:: Extracted records ::
* * * * * * *

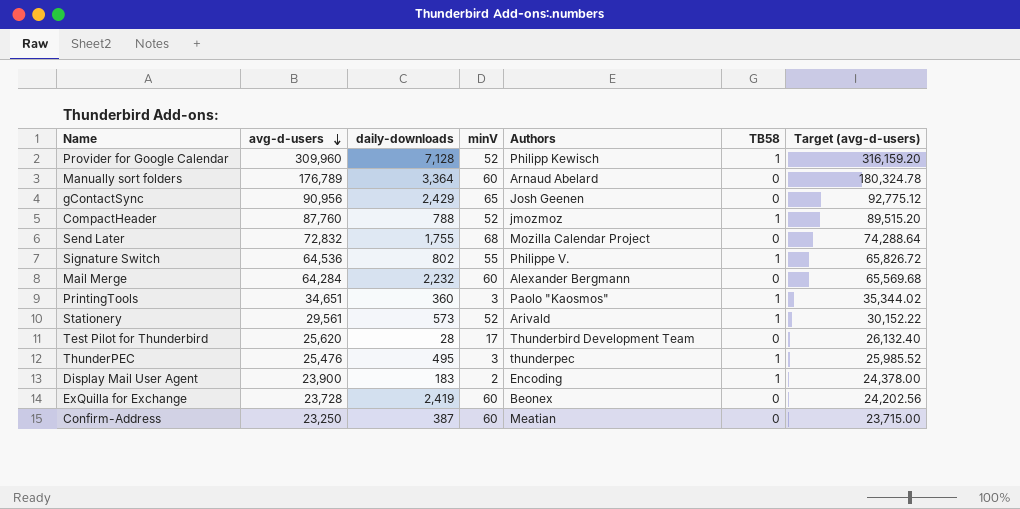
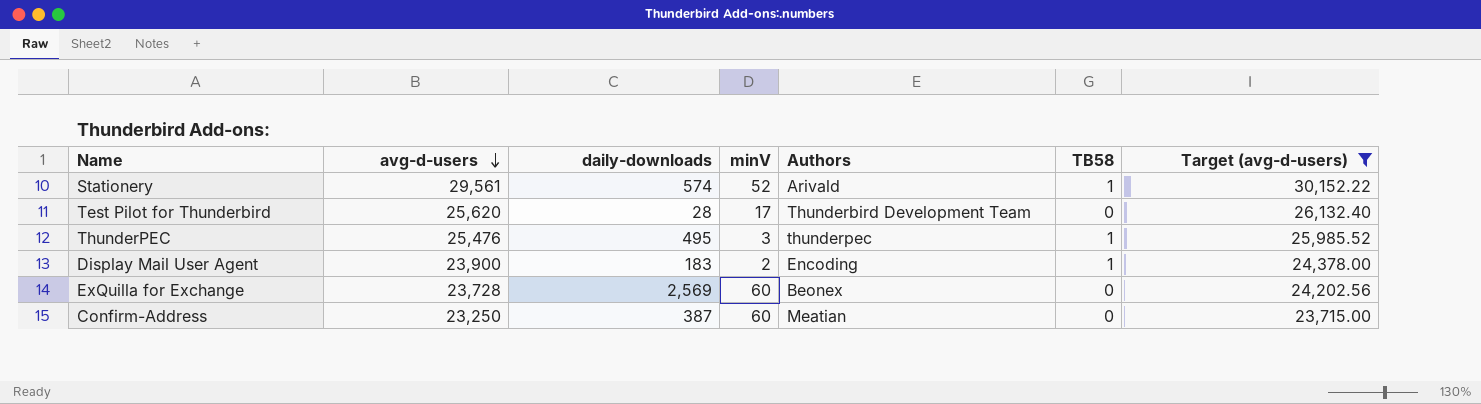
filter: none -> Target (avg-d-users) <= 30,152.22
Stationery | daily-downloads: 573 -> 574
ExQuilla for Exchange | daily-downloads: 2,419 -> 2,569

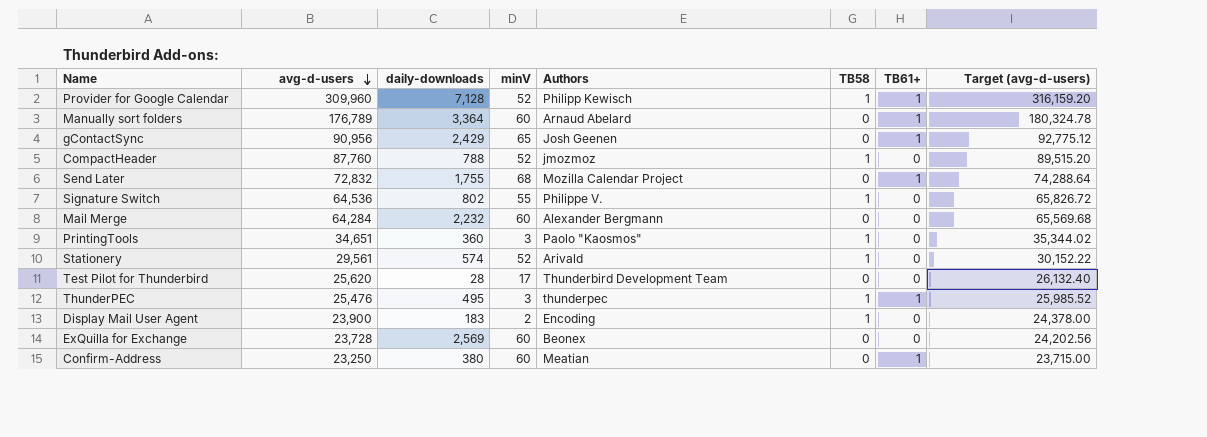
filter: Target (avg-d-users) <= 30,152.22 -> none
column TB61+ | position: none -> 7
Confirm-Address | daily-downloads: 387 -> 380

* * * * * * *

:: Exercise objective ::
All of the records above are to be copied exactly, minus the pictures.

:: Response ::
filter: none -> Target (avg-d-users) <= 30,152.22
Stationery | daily-downloads: 573 -> 574
ExQuilla for Exchange | daily-downloads: 2,419 -> 2,569

filter: Target (avg-d-users) <= 30,152.22 -> none
column TB61+ | position: none -> 7
Confirm-Address | daily-downloads: 387 -> 380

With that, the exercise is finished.